Action item → Working through the entries below, find how many lines include the string "Dijkstra"; give only that number.

Data to process →
------------------------------------

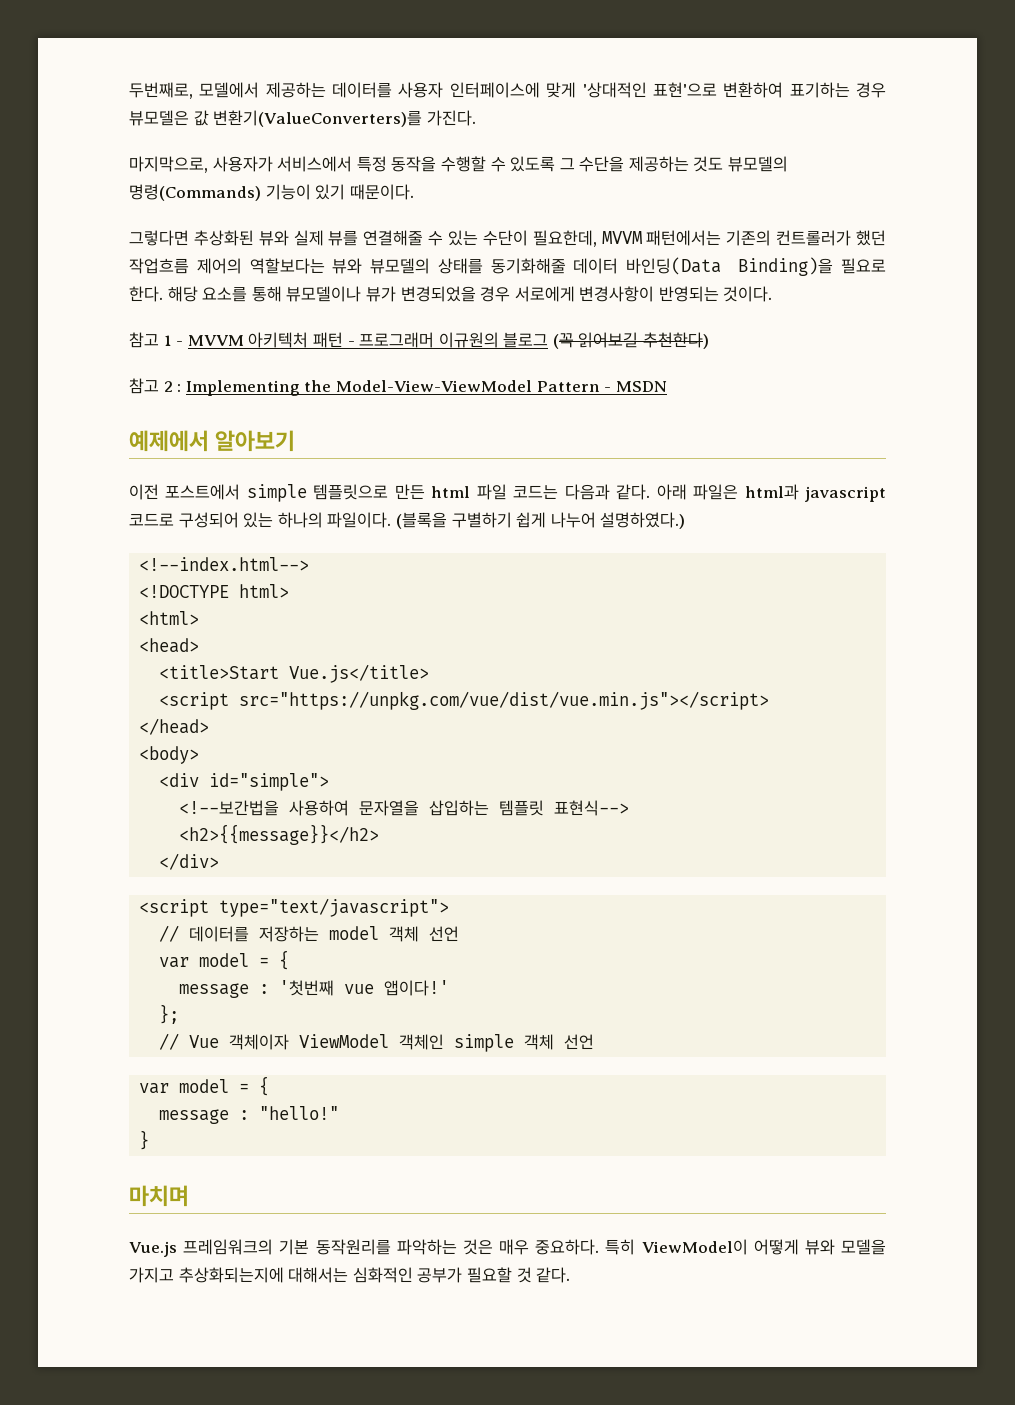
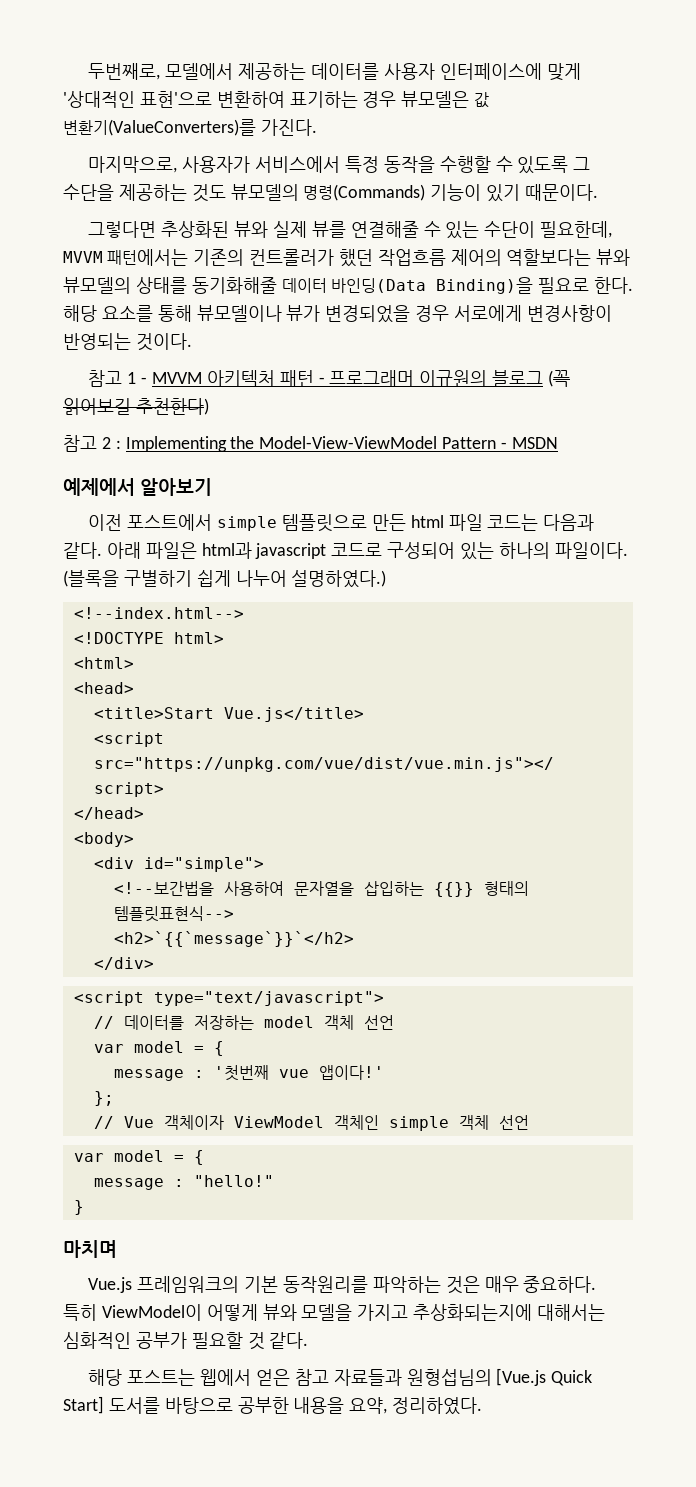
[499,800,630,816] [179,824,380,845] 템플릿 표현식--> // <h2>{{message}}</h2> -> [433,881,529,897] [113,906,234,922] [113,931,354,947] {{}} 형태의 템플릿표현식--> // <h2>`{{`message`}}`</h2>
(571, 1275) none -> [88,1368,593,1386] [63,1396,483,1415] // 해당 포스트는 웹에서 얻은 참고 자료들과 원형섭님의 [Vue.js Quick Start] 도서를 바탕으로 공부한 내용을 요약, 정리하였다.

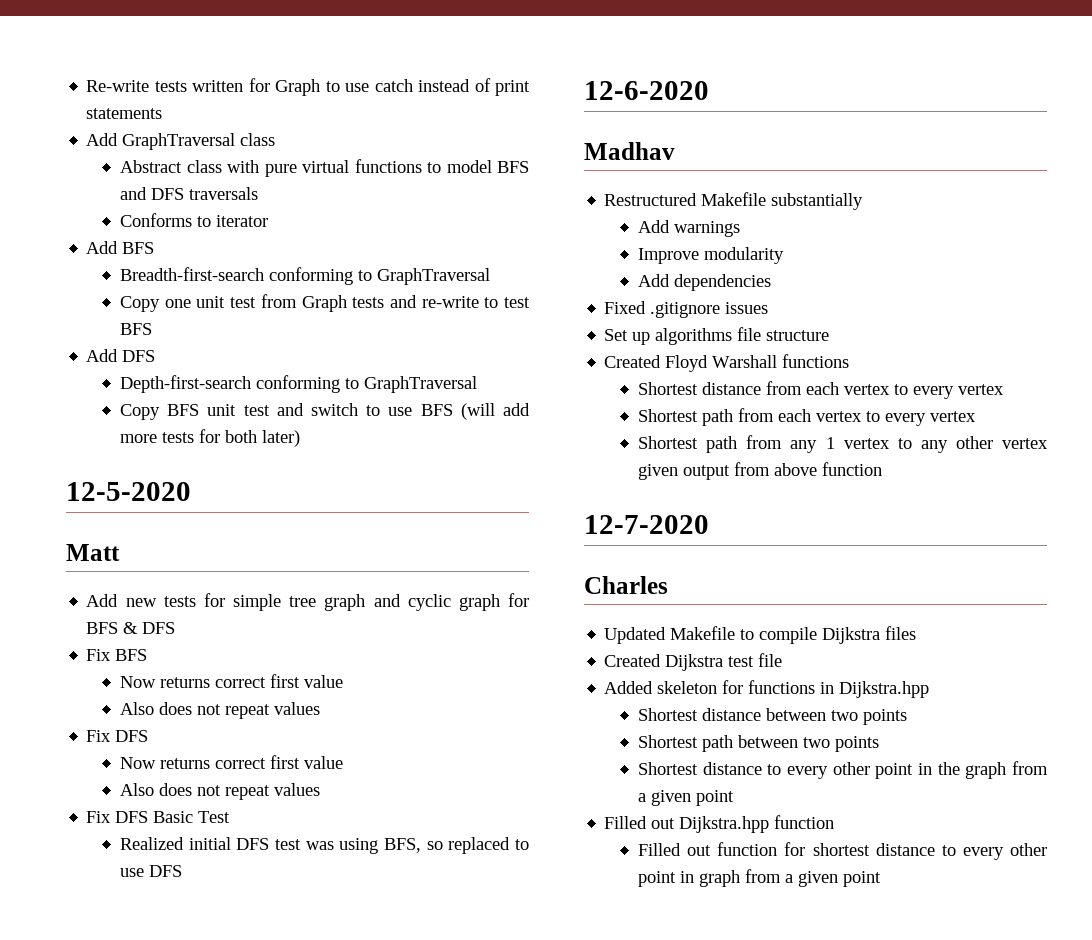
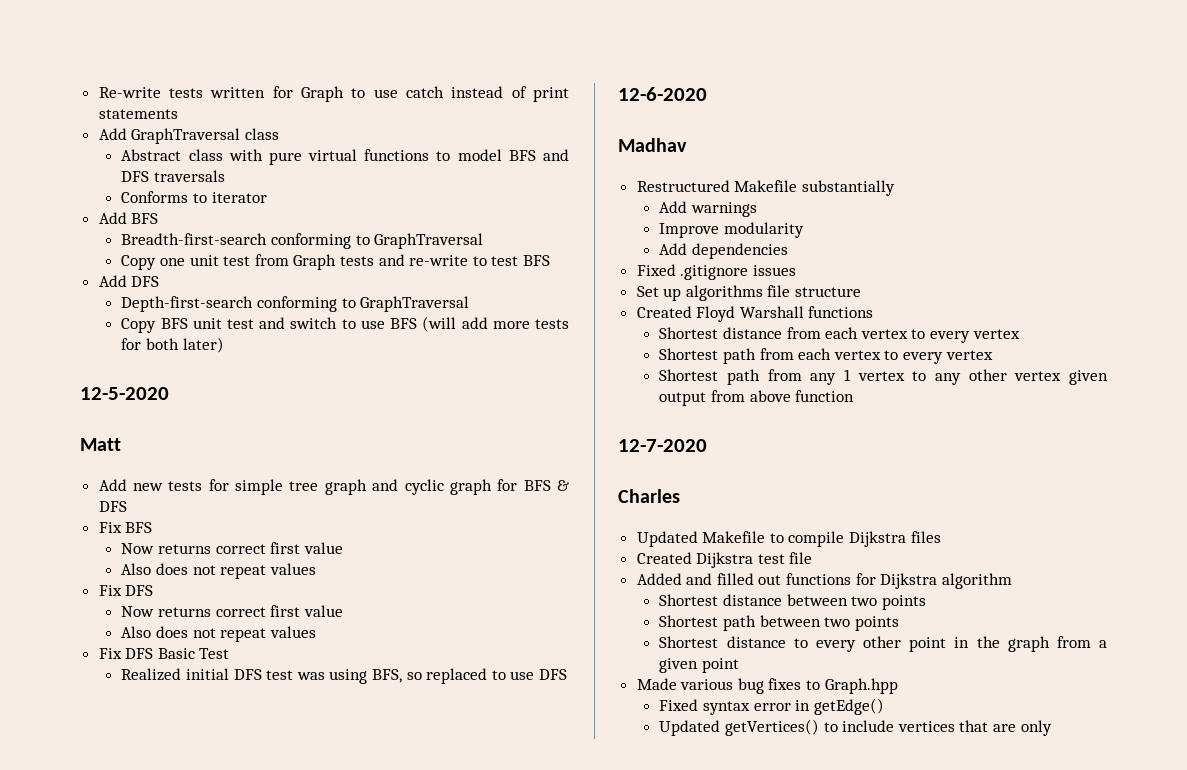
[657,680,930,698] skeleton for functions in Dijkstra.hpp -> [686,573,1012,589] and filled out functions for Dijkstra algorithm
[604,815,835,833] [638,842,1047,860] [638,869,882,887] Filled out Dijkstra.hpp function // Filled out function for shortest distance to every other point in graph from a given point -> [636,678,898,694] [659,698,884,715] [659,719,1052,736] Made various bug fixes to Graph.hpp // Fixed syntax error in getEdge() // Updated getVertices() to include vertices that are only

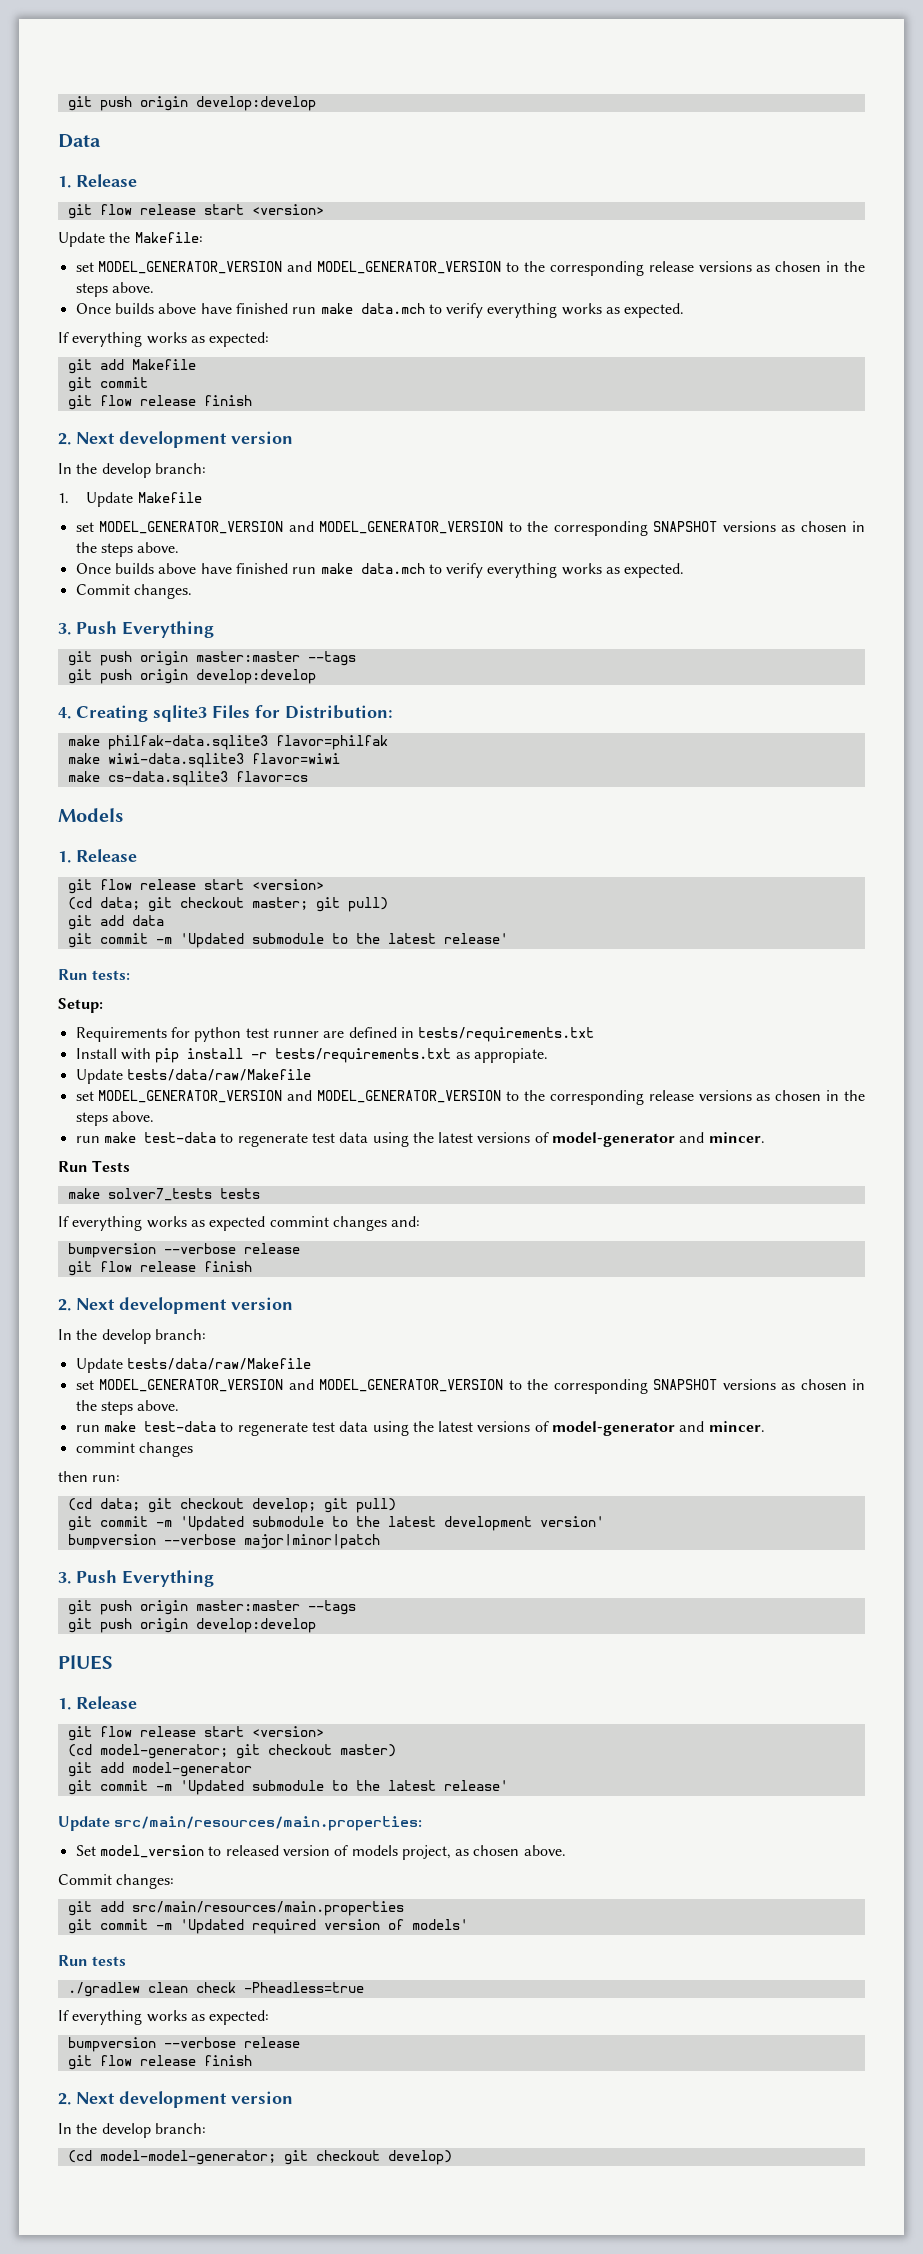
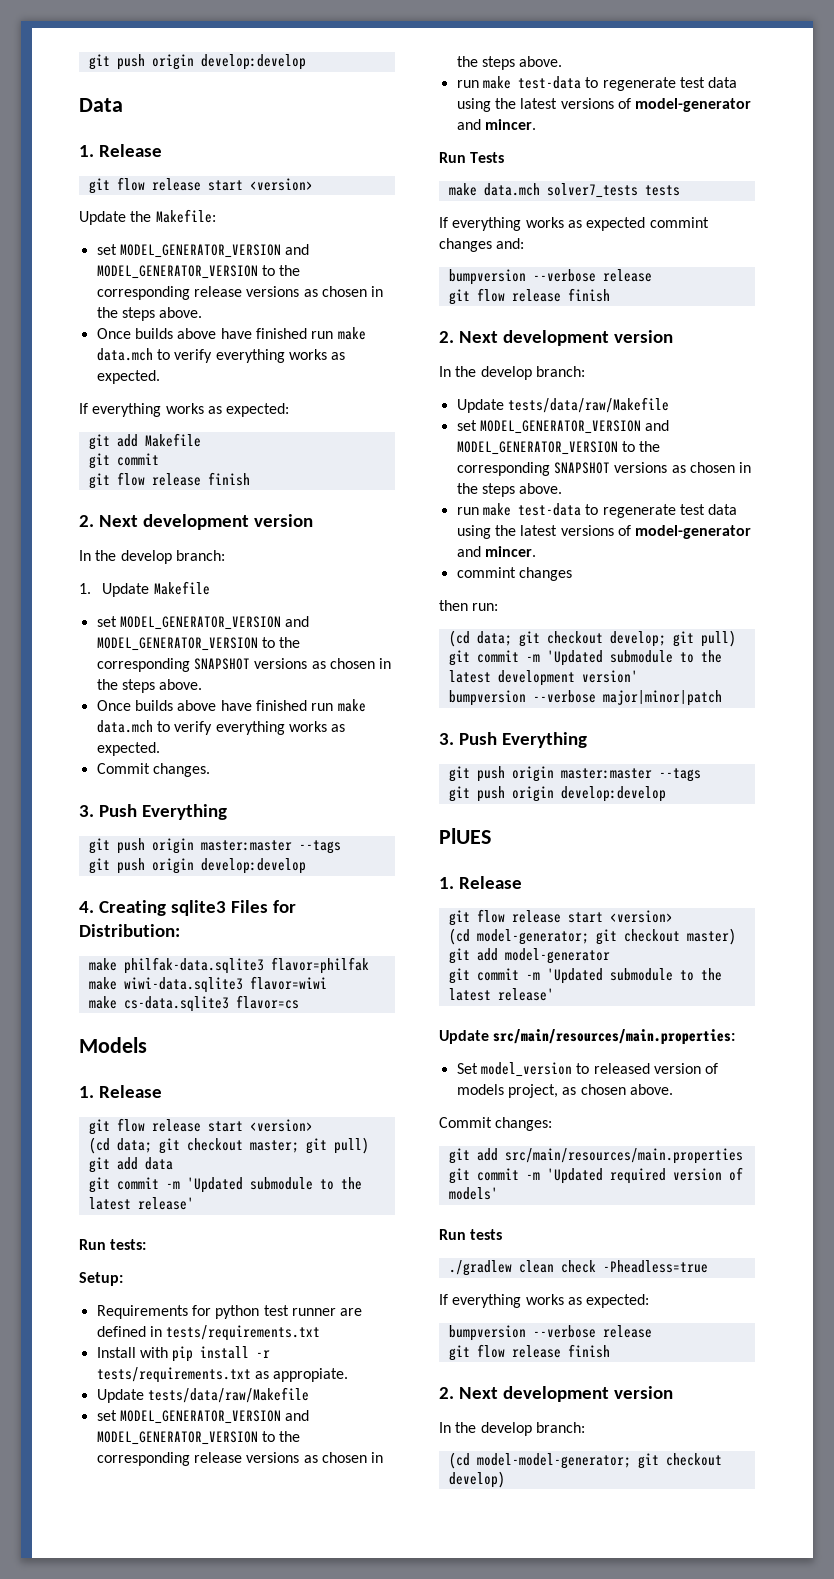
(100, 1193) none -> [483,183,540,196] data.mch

------------------------------------

Task answer → 2